Directions => The data below is to be transcribed word for word; pictures are to be excluded.

[Edit tracking data]
---+---

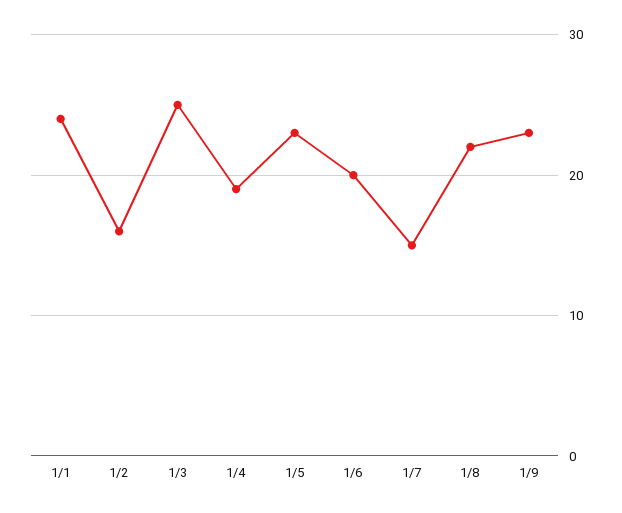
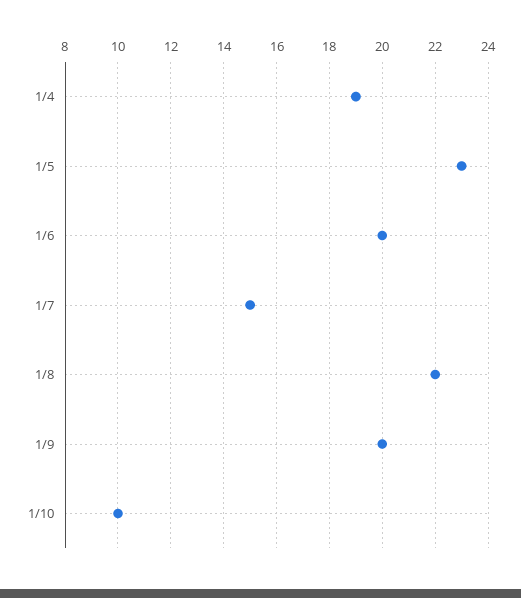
1/1: 24 -> none
1/2: 16 -> none
1/3: 25 -> none
1/9: 23 -> 20
1/10: none -> 10

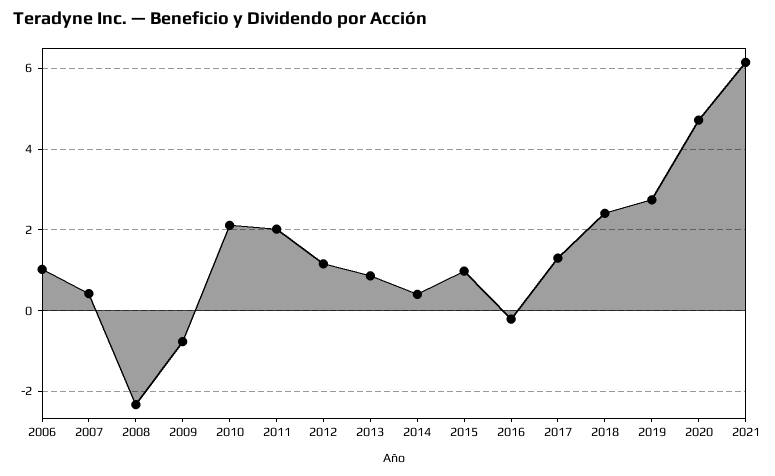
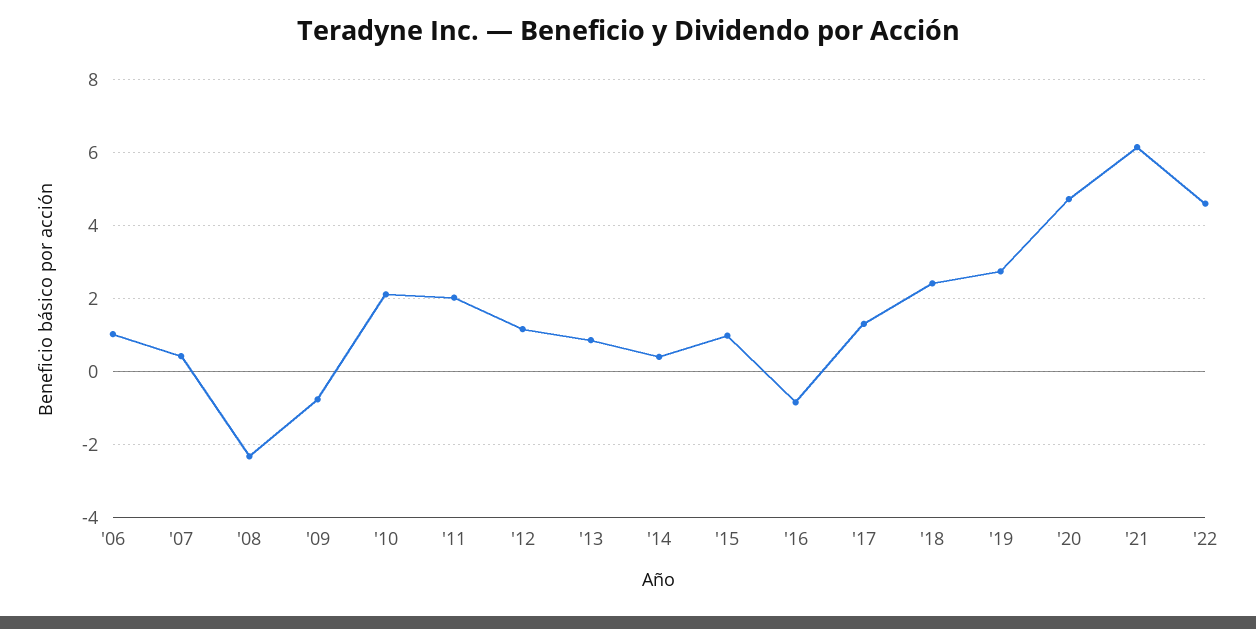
2016: -0.2 -> -0.8
'22: none -> 4.6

---+---

Answer to the exercise =>
1/1: 24 -> none
1/2: 16 -> none
1/3: 25 -> none
1/9: 23 -> 20
1/10: none -> 10

2016: -0.2 -> -0.8
'22: none -> 4.6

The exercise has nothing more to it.